If a line in the listing below includes the word "main", pick it out.

- **Material for this task**:

=== Section Start ===

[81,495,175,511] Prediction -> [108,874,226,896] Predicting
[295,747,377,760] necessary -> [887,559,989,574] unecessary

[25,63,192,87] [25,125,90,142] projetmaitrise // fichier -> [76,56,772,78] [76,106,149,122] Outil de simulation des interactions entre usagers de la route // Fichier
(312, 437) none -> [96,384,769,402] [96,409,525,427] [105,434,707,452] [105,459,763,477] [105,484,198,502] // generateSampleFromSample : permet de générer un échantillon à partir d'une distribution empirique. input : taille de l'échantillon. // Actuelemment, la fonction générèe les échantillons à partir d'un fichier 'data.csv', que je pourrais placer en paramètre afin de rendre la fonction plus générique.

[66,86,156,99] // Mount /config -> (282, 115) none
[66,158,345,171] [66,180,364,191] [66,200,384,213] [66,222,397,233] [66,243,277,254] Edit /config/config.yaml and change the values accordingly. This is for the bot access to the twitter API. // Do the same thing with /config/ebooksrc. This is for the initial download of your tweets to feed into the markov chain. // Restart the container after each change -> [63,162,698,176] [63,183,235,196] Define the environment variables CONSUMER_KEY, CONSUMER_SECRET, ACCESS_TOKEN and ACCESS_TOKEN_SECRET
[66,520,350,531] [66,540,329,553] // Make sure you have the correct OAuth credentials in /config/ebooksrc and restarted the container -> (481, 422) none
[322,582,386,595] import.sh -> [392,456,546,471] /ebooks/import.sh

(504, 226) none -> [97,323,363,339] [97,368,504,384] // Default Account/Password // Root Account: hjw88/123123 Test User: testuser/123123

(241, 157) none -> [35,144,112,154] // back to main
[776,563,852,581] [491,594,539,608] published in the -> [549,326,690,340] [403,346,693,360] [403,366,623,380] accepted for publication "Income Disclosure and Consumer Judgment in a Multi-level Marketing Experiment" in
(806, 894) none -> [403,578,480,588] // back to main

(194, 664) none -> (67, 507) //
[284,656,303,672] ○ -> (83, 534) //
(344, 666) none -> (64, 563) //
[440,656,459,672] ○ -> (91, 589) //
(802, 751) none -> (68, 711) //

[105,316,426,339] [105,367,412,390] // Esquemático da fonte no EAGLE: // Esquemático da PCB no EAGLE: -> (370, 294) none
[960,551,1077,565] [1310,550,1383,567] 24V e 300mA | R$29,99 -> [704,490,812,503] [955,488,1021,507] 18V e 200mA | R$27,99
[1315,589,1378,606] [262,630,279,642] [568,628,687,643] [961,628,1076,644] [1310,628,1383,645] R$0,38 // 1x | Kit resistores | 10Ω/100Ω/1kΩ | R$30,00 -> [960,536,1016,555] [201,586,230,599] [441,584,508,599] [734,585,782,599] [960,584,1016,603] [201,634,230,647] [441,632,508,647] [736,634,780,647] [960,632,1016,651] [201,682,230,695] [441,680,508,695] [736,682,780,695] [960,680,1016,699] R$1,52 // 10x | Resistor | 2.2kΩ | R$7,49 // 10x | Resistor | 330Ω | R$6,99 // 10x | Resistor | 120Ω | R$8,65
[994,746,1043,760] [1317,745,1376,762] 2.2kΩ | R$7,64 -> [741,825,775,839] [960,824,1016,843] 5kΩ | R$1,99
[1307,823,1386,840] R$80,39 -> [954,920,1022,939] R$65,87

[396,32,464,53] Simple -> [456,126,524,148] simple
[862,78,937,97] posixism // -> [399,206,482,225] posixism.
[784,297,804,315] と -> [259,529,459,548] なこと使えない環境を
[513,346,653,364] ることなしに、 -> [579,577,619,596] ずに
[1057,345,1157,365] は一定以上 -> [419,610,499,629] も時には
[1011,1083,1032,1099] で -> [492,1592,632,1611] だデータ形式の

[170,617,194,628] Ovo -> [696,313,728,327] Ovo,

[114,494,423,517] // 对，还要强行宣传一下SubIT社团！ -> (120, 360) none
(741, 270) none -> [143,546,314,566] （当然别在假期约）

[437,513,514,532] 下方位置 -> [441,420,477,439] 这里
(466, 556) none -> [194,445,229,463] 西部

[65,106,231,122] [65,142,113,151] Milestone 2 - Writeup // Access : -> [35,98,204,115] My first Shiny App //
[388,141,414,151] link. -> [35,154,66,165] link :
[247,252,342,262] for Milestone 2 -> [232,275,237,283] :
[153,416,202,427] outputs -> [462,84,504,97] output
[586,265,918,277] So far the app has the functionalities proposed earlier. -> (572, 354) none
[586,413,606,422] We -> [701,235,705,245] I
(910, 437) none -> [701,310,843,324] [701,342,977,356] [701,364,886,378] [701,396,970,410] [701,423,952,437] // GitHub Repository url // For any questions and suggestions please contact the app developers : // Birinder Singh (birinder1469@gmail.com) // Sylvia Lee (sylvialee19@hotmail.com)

=== Section End ===

- **Your solution**:
(241, 157) none -> [35,144,112,154] // back to main
(806, 894) none -> [403,578,480,588] // back to main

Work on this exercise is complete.